Detected change data
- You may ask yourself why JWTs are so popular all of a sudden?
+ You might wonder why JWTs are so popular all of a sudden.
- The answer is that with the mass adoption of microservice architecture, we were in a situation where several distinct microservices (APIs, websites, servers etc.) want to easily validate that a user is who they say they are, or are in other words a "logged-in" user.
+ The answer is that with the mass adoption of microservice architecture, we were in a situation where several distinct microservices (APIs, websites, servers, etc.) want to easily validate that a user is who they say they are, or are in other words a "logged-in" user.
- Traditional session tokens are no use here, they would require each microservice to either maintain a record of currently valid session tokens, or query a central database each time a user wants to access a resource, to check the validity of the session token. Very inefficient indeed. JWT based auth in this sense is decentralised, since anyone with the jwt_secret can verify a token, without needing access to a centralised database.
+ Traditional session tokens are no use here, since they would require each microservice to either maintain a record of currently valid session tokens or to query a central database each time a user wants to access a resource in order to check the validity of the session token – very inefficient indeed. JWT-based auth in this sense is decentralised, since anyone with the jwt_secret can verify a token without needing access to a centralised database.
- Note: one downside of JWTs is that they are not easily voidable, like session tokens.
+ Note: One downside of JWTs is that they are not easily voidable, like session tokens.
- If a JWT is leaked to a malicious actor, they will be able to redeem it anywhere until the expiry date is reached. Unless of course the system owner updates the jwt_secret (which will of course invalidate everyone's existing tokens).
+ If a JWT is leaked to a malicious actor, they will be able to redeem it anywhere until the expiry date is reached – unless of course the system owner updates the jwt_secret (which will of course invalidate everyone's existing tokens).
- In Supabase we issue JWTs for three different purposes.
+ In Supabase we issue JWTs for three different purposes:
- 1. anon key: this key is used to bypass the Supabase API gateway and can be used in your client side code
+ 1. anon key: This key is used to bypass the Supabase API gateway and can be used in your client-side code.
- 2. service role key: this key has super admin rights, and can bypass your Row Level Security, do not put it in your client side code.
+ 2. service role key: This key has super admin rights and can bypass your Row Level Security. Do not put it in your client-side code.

● EXERCISE GOAL: What do the lines above say from the one containing "- The answer" down to the one containing "websites, servers, etc.)"? Return them exactly, both end lines included, and only them.

● OUTPUT FOR THIS EXERCISE:
- The answer is that with the mass adoption of microservice architecture, we were in a situation where several distinct microservices (APIs, websites, servers etc.) want to easily validate that a user is who they say they are, or are in other words a "logged-in" user.
+ The answer is that with the mass adoption of microservice architecture, we were in a situation where several distinct microservices (APIs, websites, servers, etc.) want to easily validate that a user is who they say they are, or are in other words a "logged-in" user.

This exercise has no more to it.